The 63-year-old led Die Roten Bullen to third in the Bundesliga and lost out in the DFB-Pokal final to Bayern Munich, coaching a team that included recent Liverpool arrival Ibrahima Konate and Chelsea's Timo Werner.
What will he bring to Old Trafford?
As alluded to above, Rangnick is arguably the pioneer of the Gegenpress and there is a hint of irony about the fact that his trademark tactical approach's best proponent, Jurgen Klopp, has enjoyed great success at United's biggest historical rivals, Liverpool.
In fact, four of their players, Joel Matip (Schalke), Roberto Firmino (Hoffenheim), Naby Keita and Sadio Mane (RB Salzburg), first emerged under his guidance.
He was also the man who gave Chelsea boss Thomas Tuchel his first youth coaching job, taking him on at Ulm when his playing career was cut short by knee problems.
After the chopping and changing since Sir Alex Ferguson's decision to retire in 2013, bringing in someone like Rangnick suggests the club's owners are back thinking about the long-term football-side of the business.
Rangnick wouldn't have taken the job without certain guarantees and he is likely to be given the chance to shape the club both on and off the pitch, with Cristiano Ronaldo’s omission from Sunday's 1-1 draw at Chelsea suggesting he is already plotting for the future.
Yes, the allure of working at Manchester United retains a romantic edge, but he is also a pragmatist who knows it takes time to build success.
Last Tuesday's 2-0 win over Villarreal means United are into the last last-16 of the Champions League, with a game to spare.
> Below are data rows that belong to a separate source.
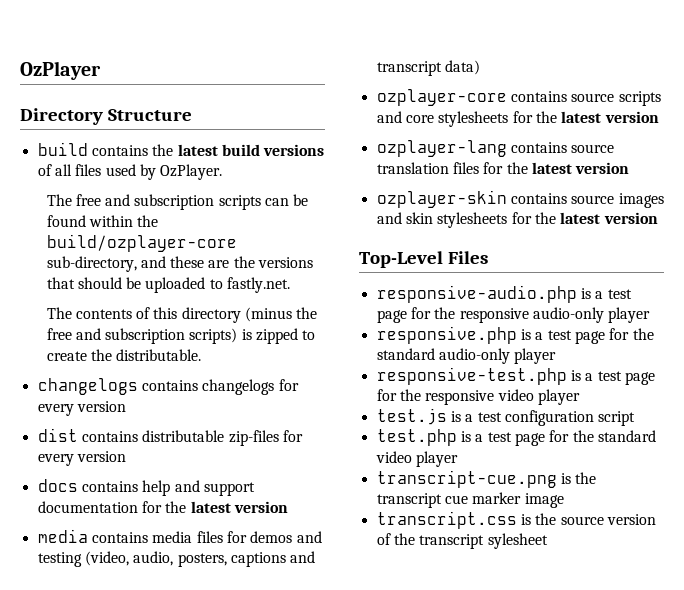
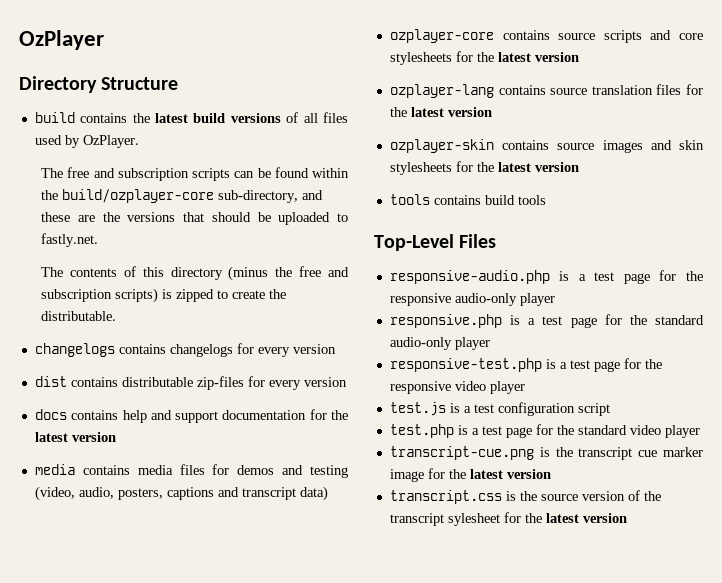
+ tools contains build tools
- transcript-cue.png is the transcript cue marker image
+ transcript-cue.png is the transcript cue marker image for the latest version
- transcript.css is the source version of the transcript sylesheet
+ transcript.css is the source version of the transcript sylesheet for the latest version

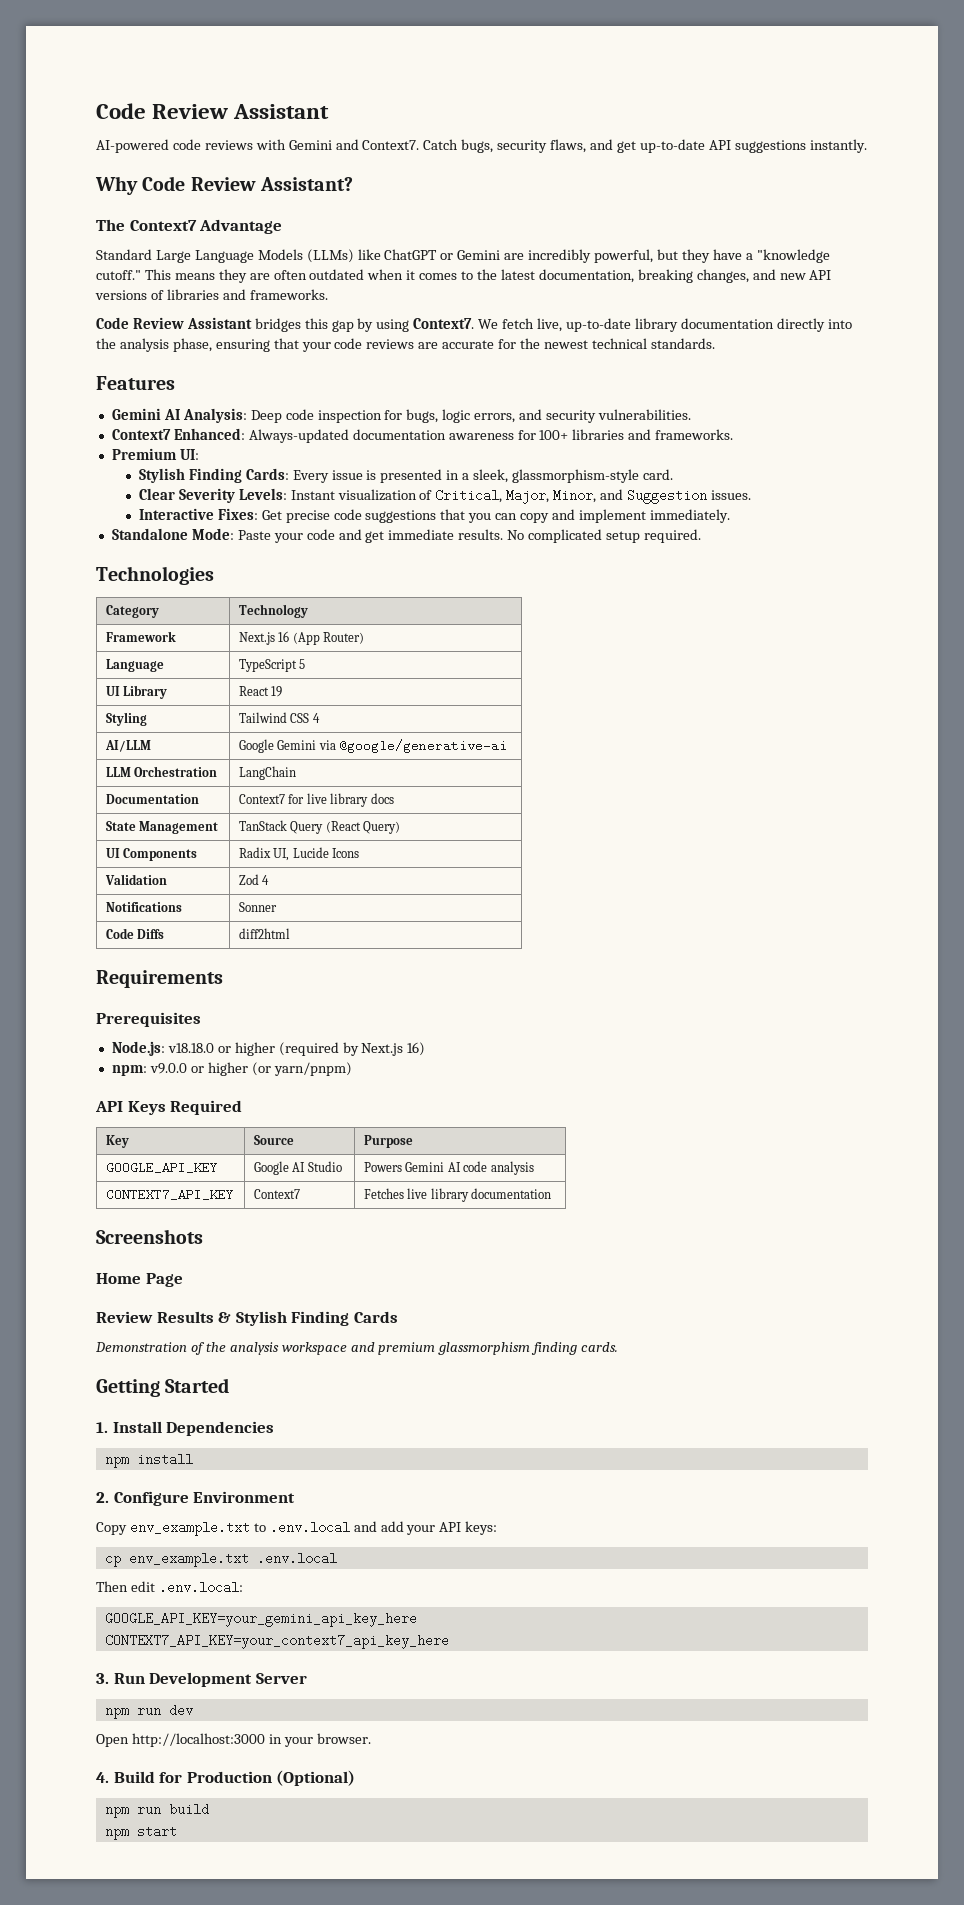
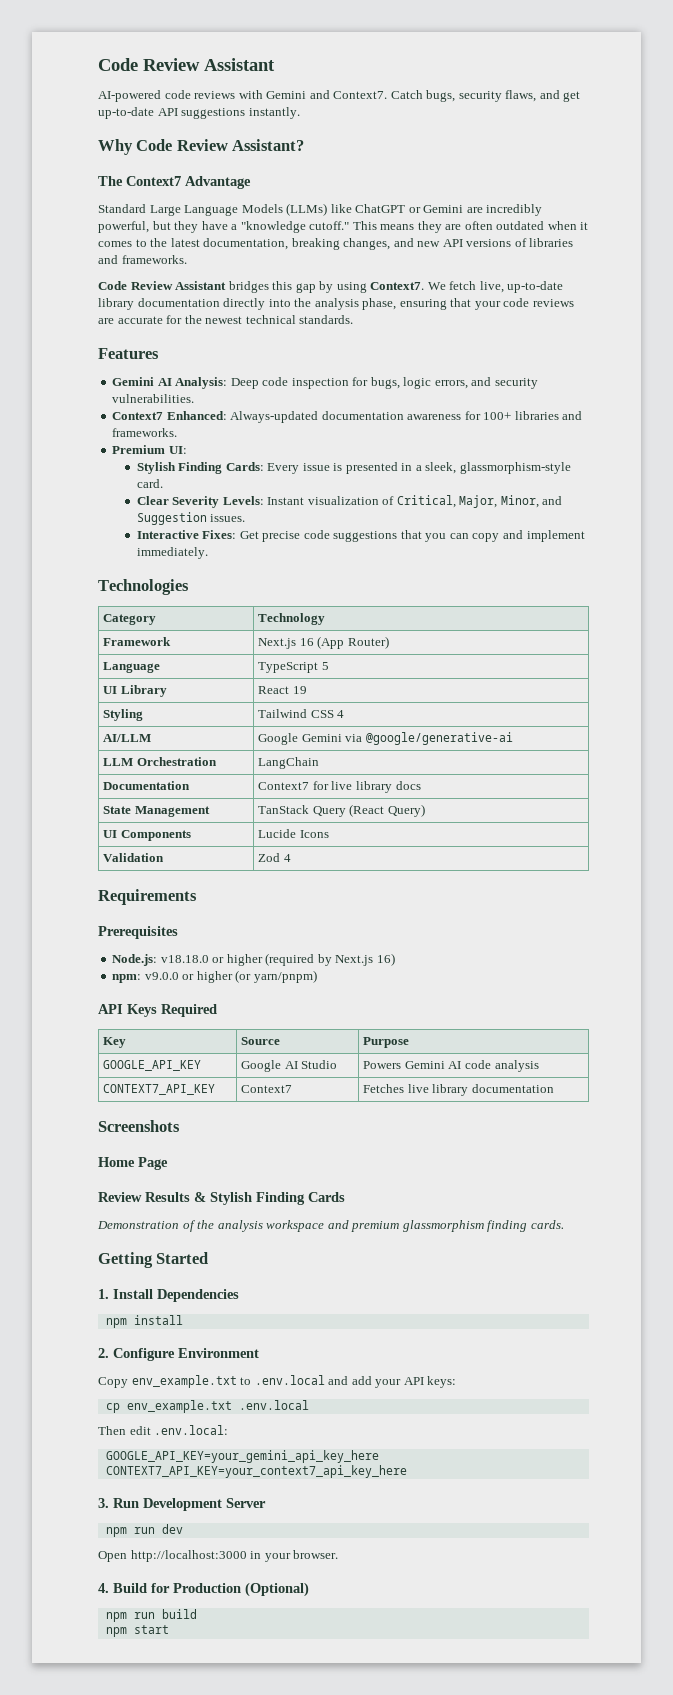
- Standalone Mode: Paste your code and get immediate results. No complicated setup required.
- UI Components | Radix UI, Lucide Icons
+ UI Components | Lucide Icons
- Notifications | Sonner
- Code Diffs | diff2html

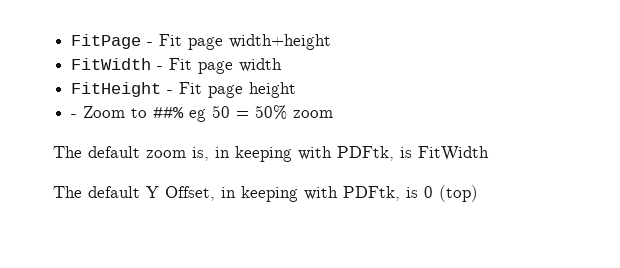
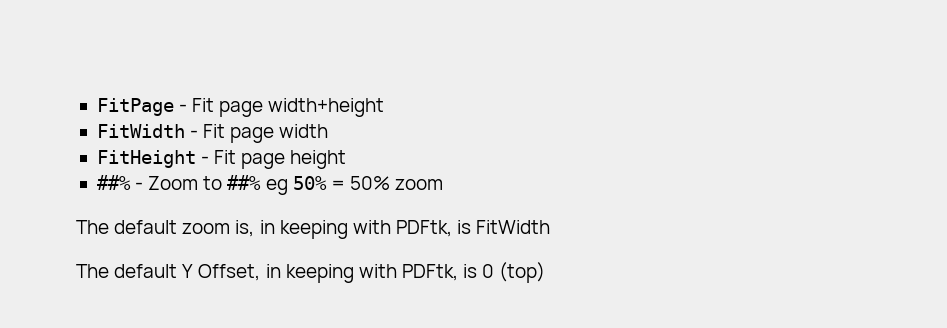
- - Zoom to ##% eg 50 = 50% zoom
+ ##% - Zoom to ##% eg 50% = 50% zoom

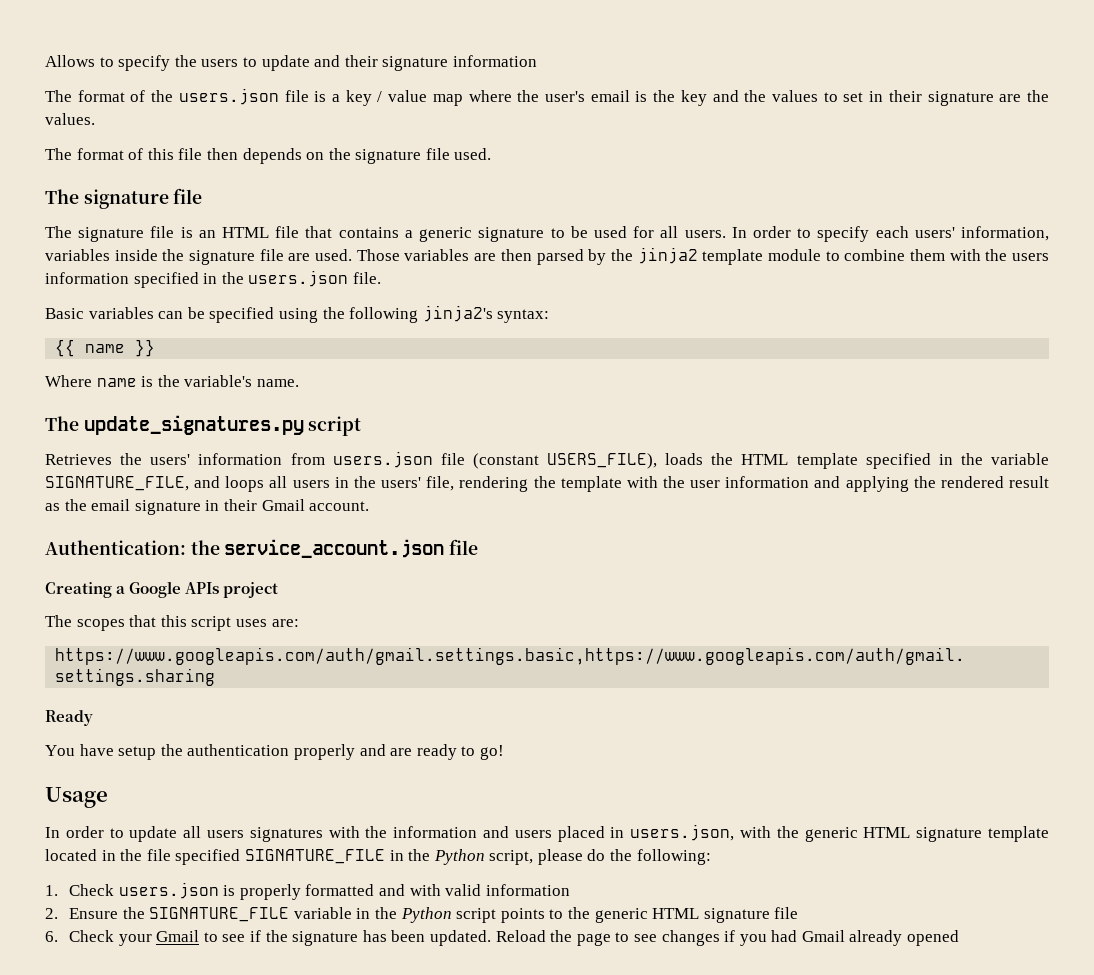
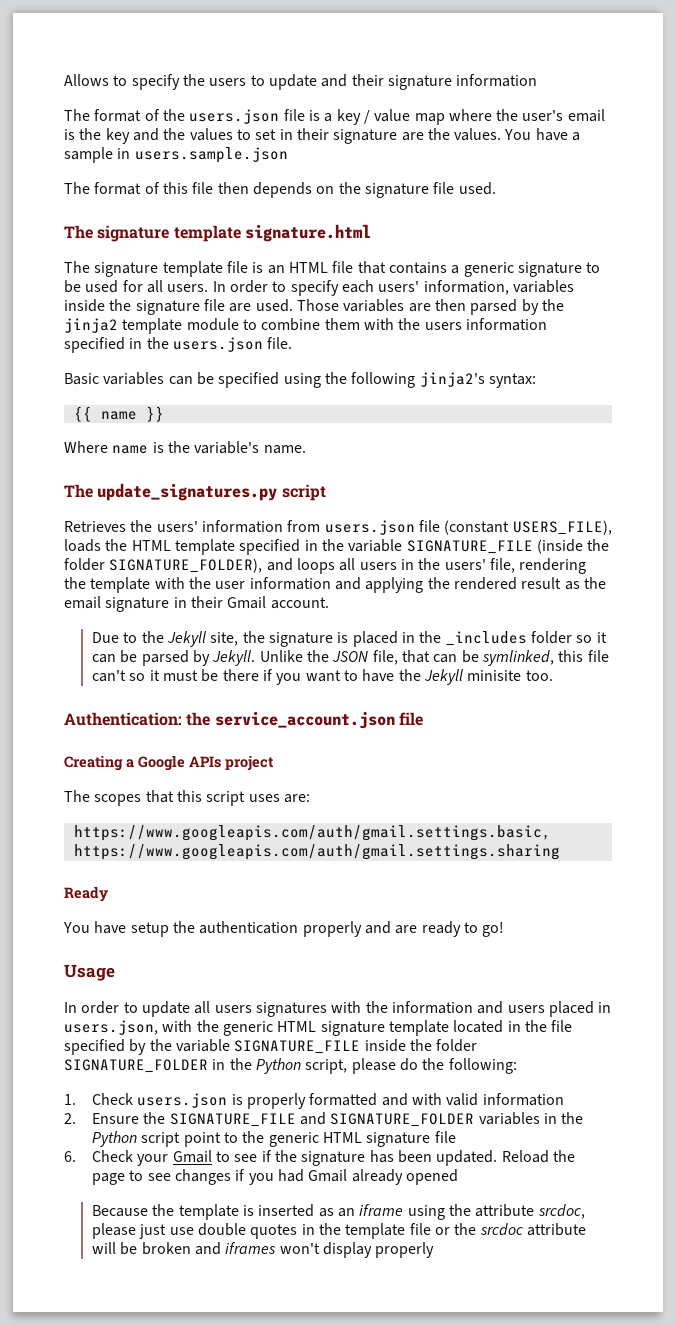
+ You have a sample in users.sample.json
  The format of this file then depends on the signature file used.
- The signature file
- The signature file is an HTML file that contains a generic signature to be used for all users.
+ The signature template signature.html
+ The signature template file is an HTML file that contains a generic signature to be used for all users.
- Retrieves the users' information from users.json file (constant USERS_FILE), loads the HTML template specified in the variable SIGNATURE_FILE, and loops all users in the users' file, rendering the template with the user information and applying the rendered result as the email signature in their Gmail account.
+ Retrieves the users' information from users.json file (constant USERS_FILE), loads the HTML template specified in the variable SIGNATURE_FILE (inside the folder SIGNATURE_FOLDER), and loops all users in the users' file, rendering the template with the user information and applying the rendered result as the email signature in their Gmail account.
+ Due to the Jekyll site, the signature is placed in the _includes folder so it can be parsed by Jekyll. Unlike the JSON file, that can be symlinked, this file can't so it must be there if you want to have the Jekyll minisite too.
- In order to update all users signatures with the information and users placed in users.json, with the generic HTML signature template located in the file specified SIGNATURE_FILE in the Python script, please do the following:
+ In order to update all users signatures with the information and users placed in users.json, with the generic HTML signature template located in the file specified by the variable SIGNATURE_FILE inside the folder SIGNATURE_FOLDER in the Python script, please do the following:
- 2. Ensure the SIGNATURE_FILE variable in the Python script points to the generic HTML signature file
+ 2. Ensure the SIGNATURE_FILE and SIGNATURE_FOLDER variables in the Python script point to the generic HTML signature file
+ Because the template is inserted as an iframe using the attribute srcdoc, please just use double quotes in the template file or the srcdoc attribute will be broken and iframes won't display properly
Rangnick's undeniable goal between now and when he is expected to head upstairs, is to ensure his new employers are in Europe's top club competition next season, by either winning this term's tournament, or finishing in the top four of the Premier League.
As of writing, they sit eighth in the table and need to turn their form around having won just one of their last eight Premier League games, claiming just five of the last 24 available points.